Hard drive manufacturer Seagate has said Xyratex is shutting in Havant due to a ‘weak macroeconomic environment’ and ‘accelerating usage shifts of technologies’.
It means 324 employees at the firm’s base at Langstone Technology Park will lose their jobs.
The news comes just a month after council leaders and Havant MP Alan Mak launched ‘Prosperity Havant’ – a detailed plan outlining regeneration opportunities across Havant and Waterlooville.
Mr Mak told The News he was confident that more skilled jobs will come into the area.
‘I think we will get it back,’ he said.
‘I am confident of that.’
He stressed that the move out of Havant by Seagate was ‘not a vote of no confidence in Havant’ but was due to global changes in technology.
He said that businesses were ‘beating a path to our doors’.
‘I just know there is lots of stuff in the pipeline,’ said Mr Mak.
And he added: ‘I recently welcomed the chairman of one of Britain’s biggest developers, who is keen to regenerate important sites across Havant both commercial and residential, a real sign of confidence in our local economy.’

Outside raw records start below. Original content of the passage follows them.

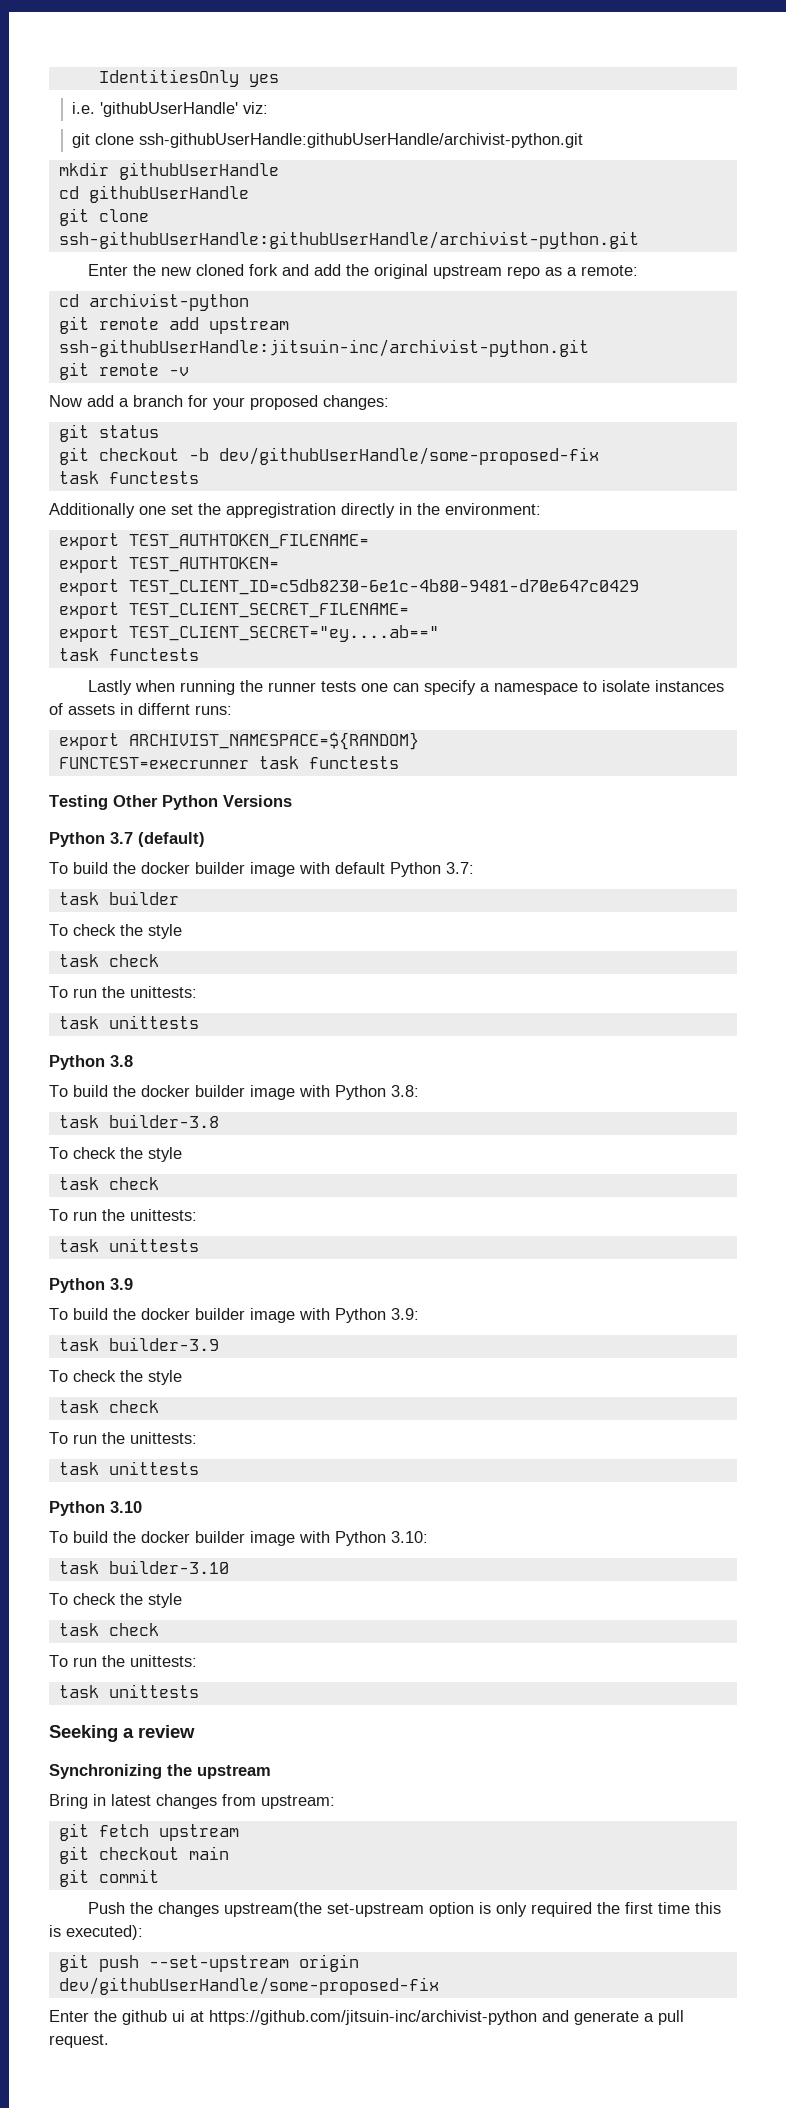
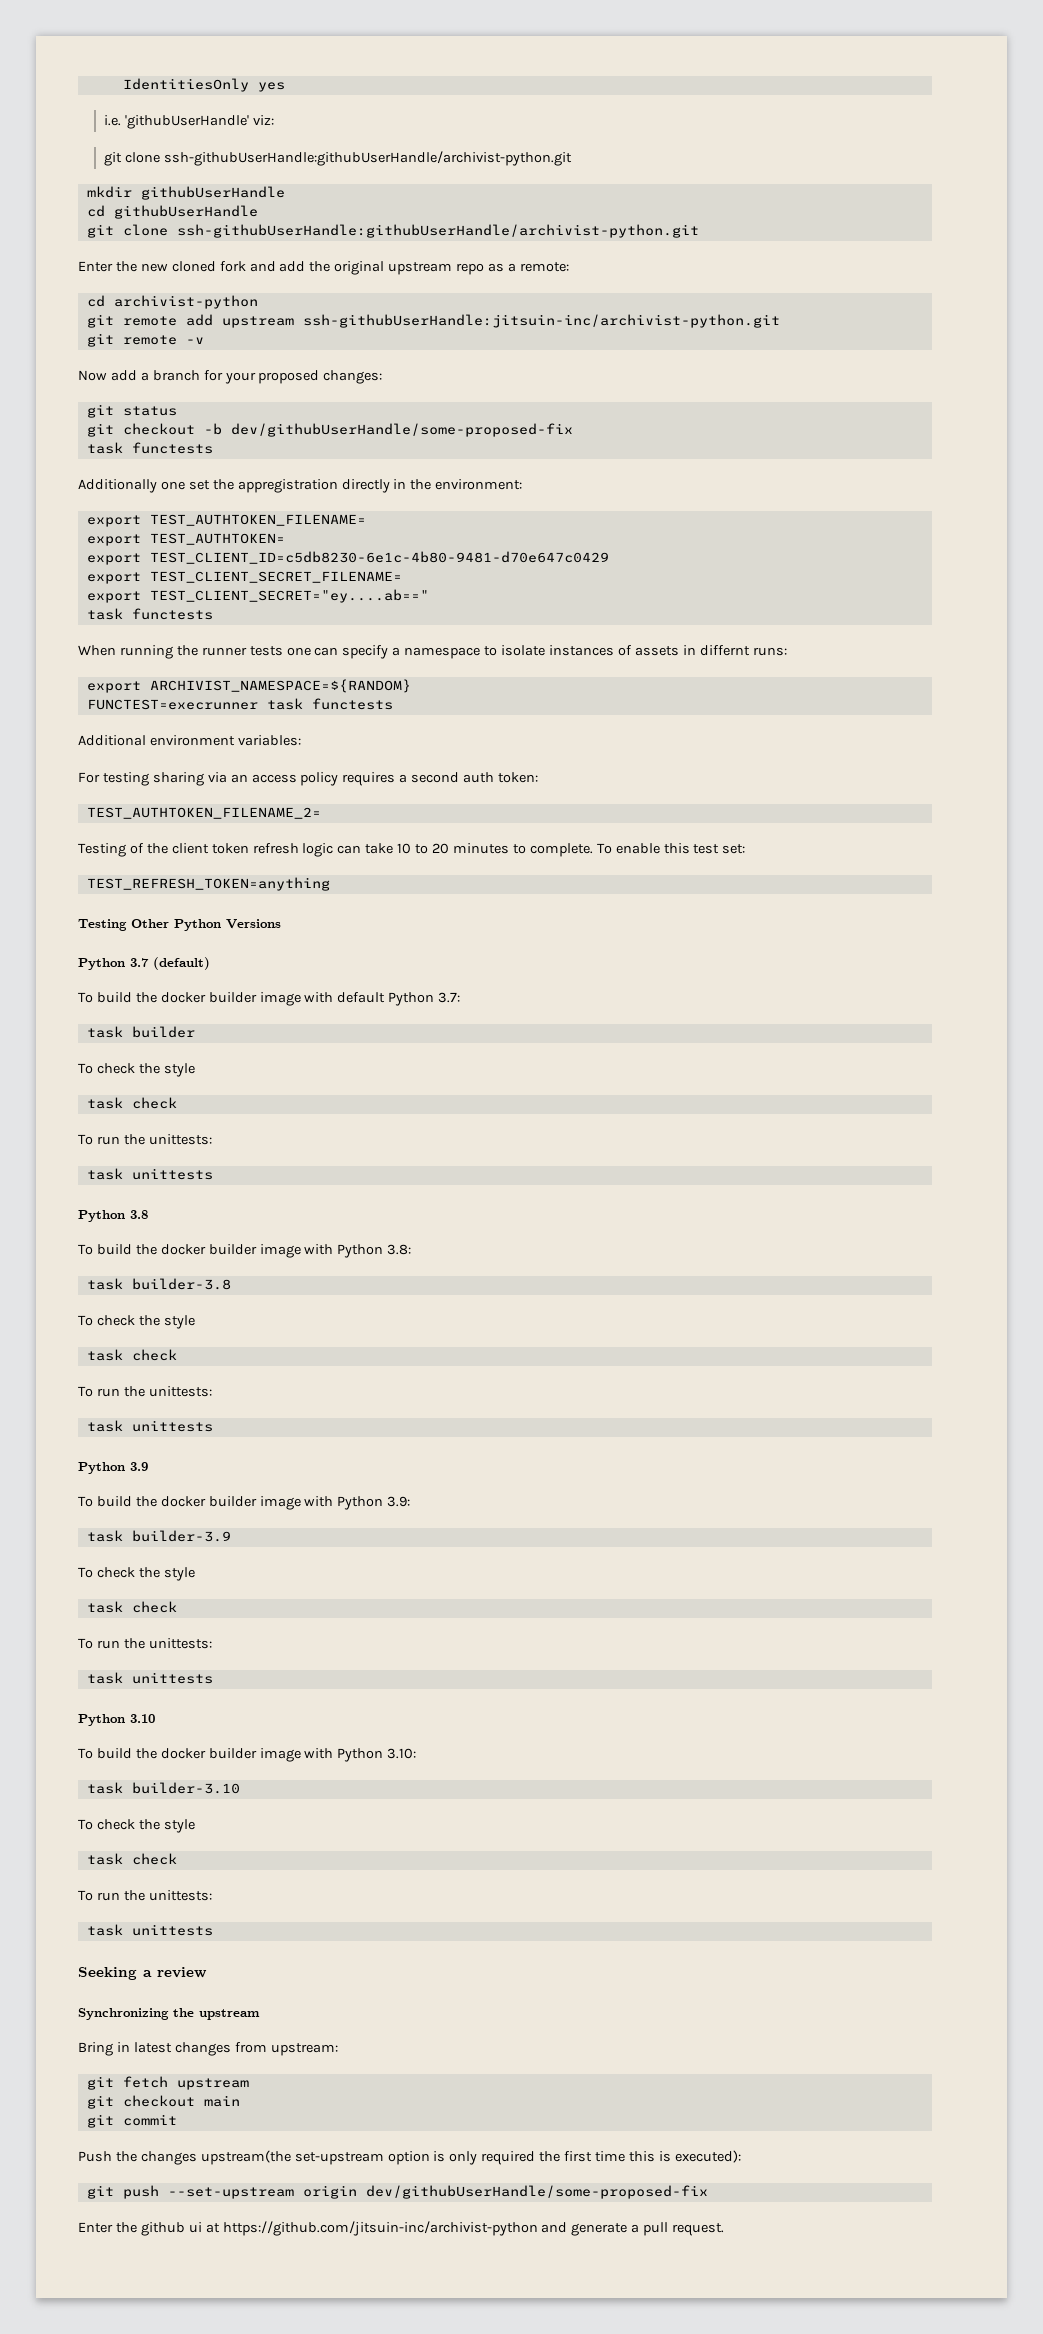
[88,680,176,695] Lastly when -> [78,645,116,656] When
(399, 762) none -> [78,735,301,746] [78,772,539,786] [86,807,321,819] [78,843,746,857] [86,877,330,891] // Additional environment variables: // For testing sharing via an access policy requires a second auth token: // TEST_AUTHTOKEN_FILENAME_2= // Testing of the client token refresh logic can take 10 to 20 minutes to complete. To enable this test set: // TEST_REFRESH_TOKEN=anything

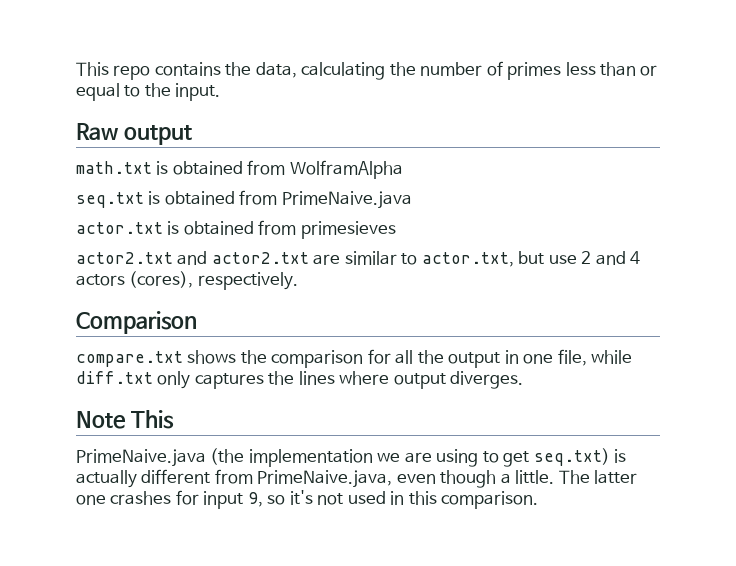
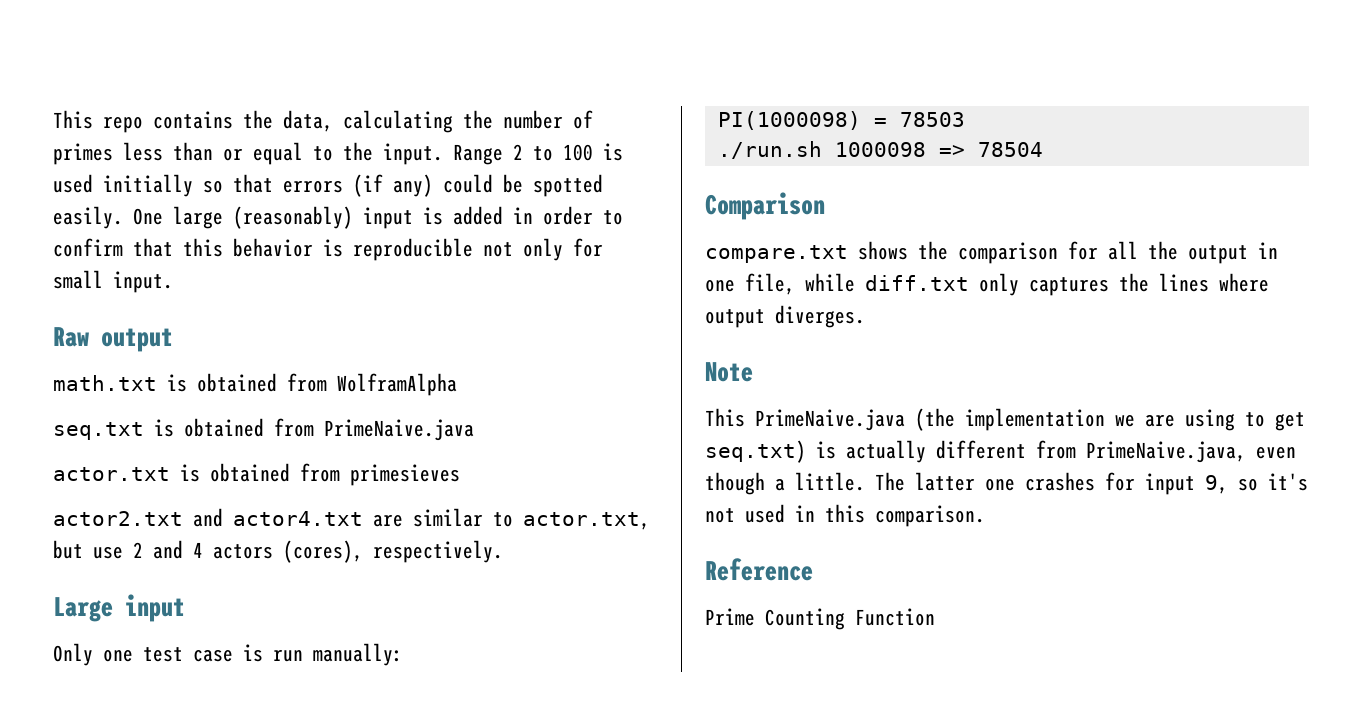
(221, 92) none -> [453,143,623,165] [53,174,603,197] [53,206,623,229] [53,238,603,261] [53,270,173,293] Range 2 to 100 is used initially so that errors (if any) could be spotted easily. One large (reasonably) input is added in order to confirm that this behavior is reproducible not only for small input.
[211,252,309,264] actor2.txt -> [233,511,363,526] actor4.txt
(298, 281) none -> [53,594,185,622] [53,643,403,666] [717,111,965,130] [717,141,1043,159] // Large input // Only one test case is run manually: // PI(1000098) = 78503 // ./run.sh 1000098 => 78504
[130,410,174,429] This // -> [705,408,745,427] // This
(539, 500) none -> [705,558,813,581] [705,608,935,630] // Reference // Prime Counting Function

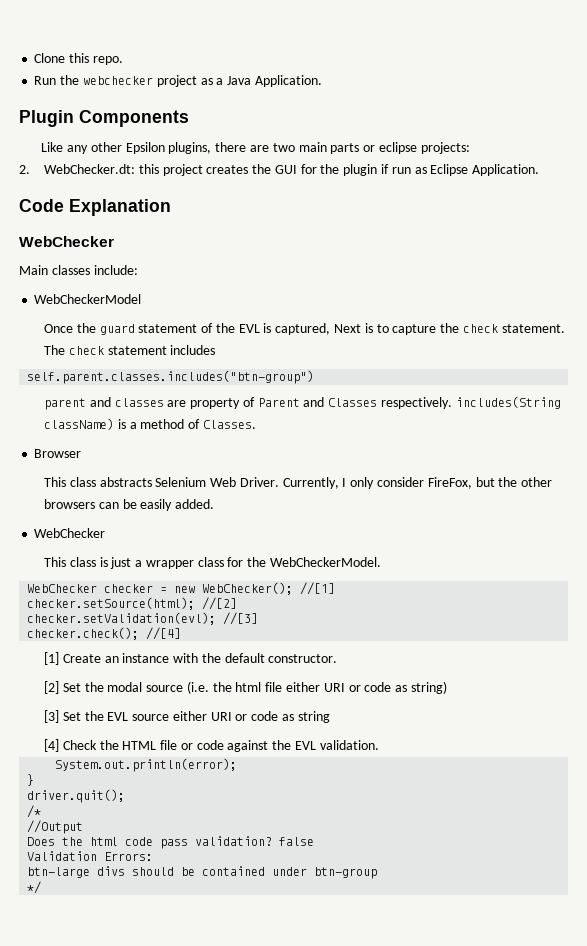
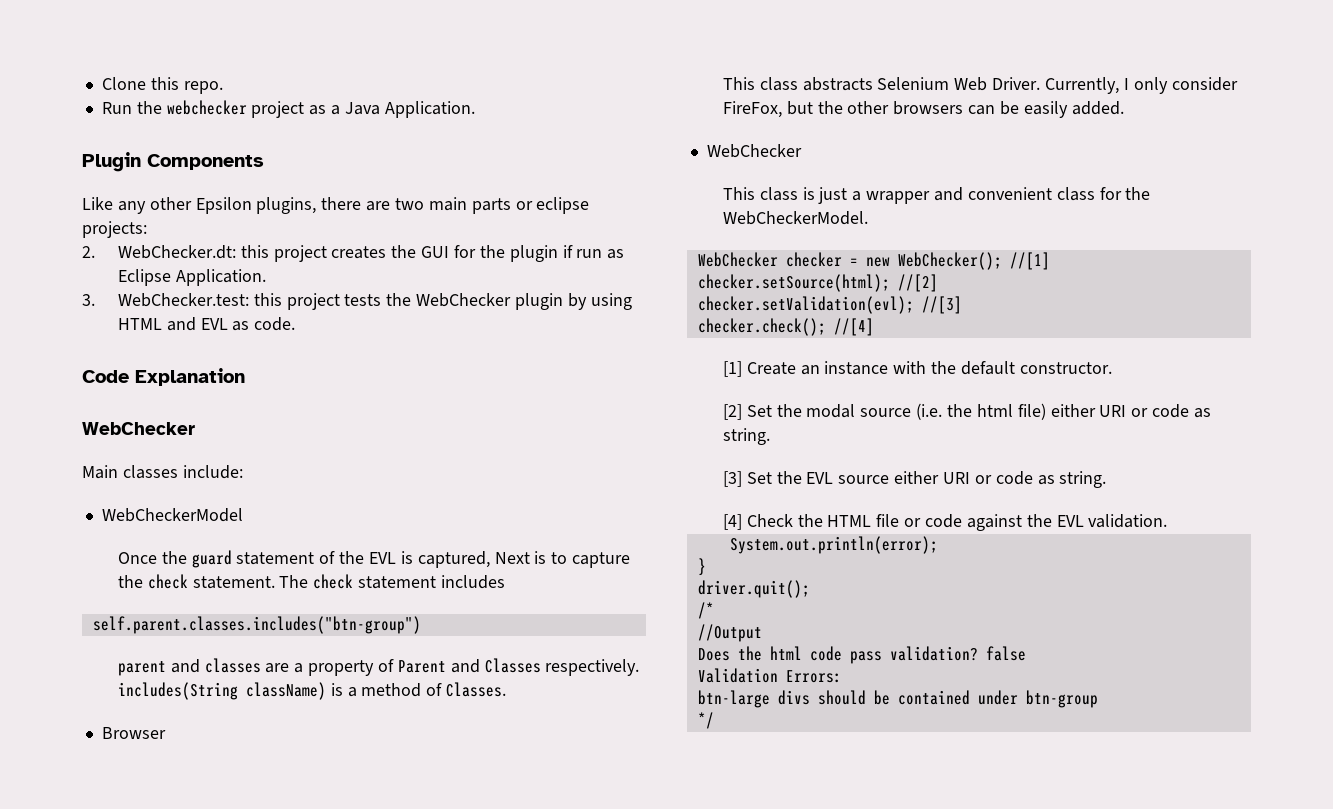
(540, 170) none -> [82,293,632,310] [117,317,296,331] // 3. WebChecker.test: this project tests the WebChecker plugin by using HTML and EVL as code.
(187, 403) none -> [294,663,304,673] a
(194, 564) none -> [933,187,1052,201] and convenient
[265,681,447,694] file either URI or code as string) -> [1017,403,1211,420] [722,428,770,445] file) either URI or code as string.
[297,711,330,723] string -> [1059,471,1107,488] string.

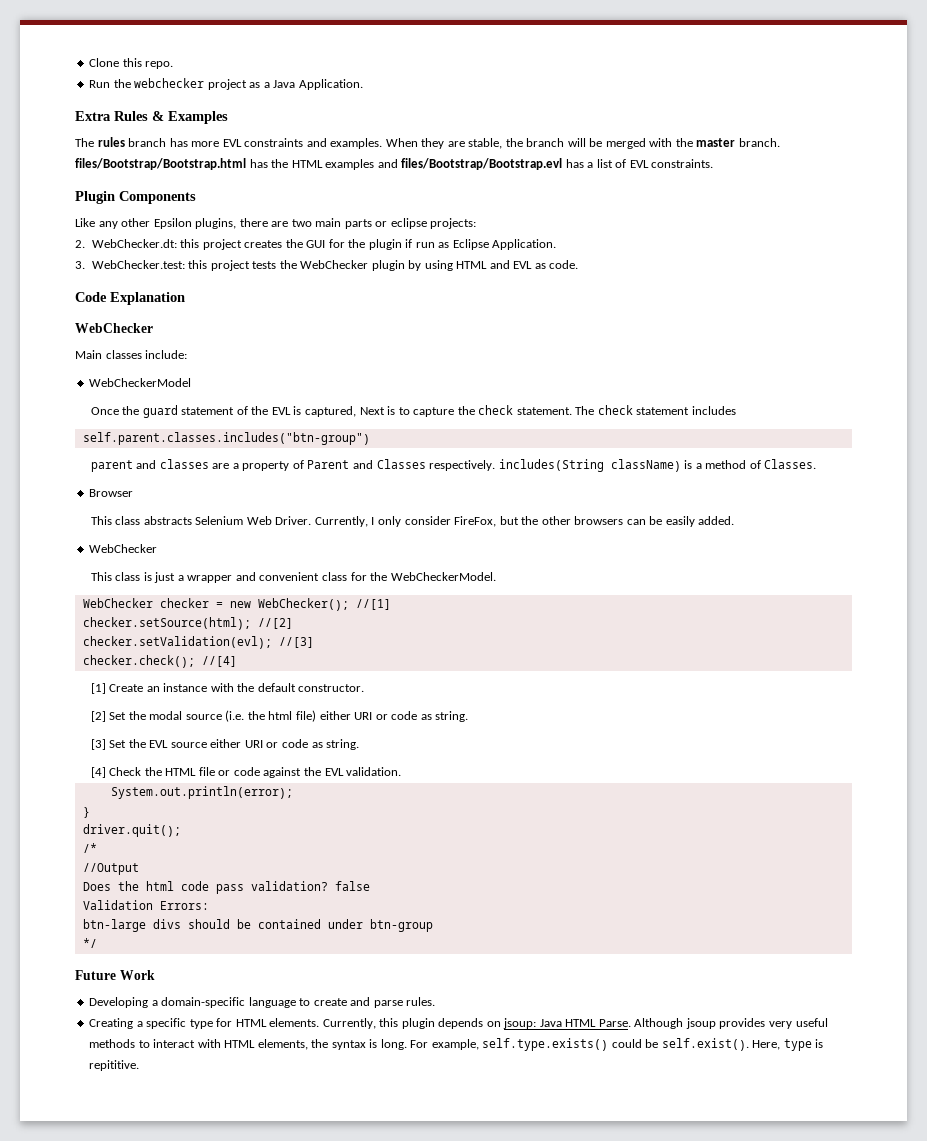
(475, 109) none -> [75,111,228,124] [75,137,780,149] [75,158,714,170] // Extra Rules & Examples // The rules branch has more EVL constraints and examples. When they are stable, the branch will be merged with the master branch. files/Bootstrap/Bootstrap.html has the HTML examples and files/Bootstrap/Bootstrap.evl has a list of EVL constraints.
(714, 720) none -> [75,970,155,980] [89,997,436,1008] [89,1018,828,1029] [89,1038,824,1051] [89,1060,140,1071] // Future Work // Developing a domain-specific language to create and parse rules. // Creating a specific type for HTML elements. Currently, this plugin depends on jsoup: Java HTML Parse. Although jsoup provides very useful methods to interact with HTML elements, the syntax is long. For example, self.type.exists() could be self.exist(). Here, type is repititive.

Yesterday, 170 new jobs were created with the opening of M&S and Mothercare at Solent Retail Park.
And building work continues on a new business park off Harts Farm Way, Broadmarsh, and the sprawling Dunsbury Hill Farm business development.
And the council has announced plans for 5,000 extra homes and a new junction off the A27 near Emsworth – all strong signals to the construction industry.
Gary Medlow, managing director of Fasset, which runs Langstone Technology Park, said Langstone had a ‘superb track record’ of attracting new businesses.
He said it was ‘disappointing’ to lose a big tenant.
But he added: ‘There is a significant demand in this area for serviced offices.
‘We have got people that are wanting to come on the site.
‘They are smaller offices, but it’s a good indication of what’s out there.’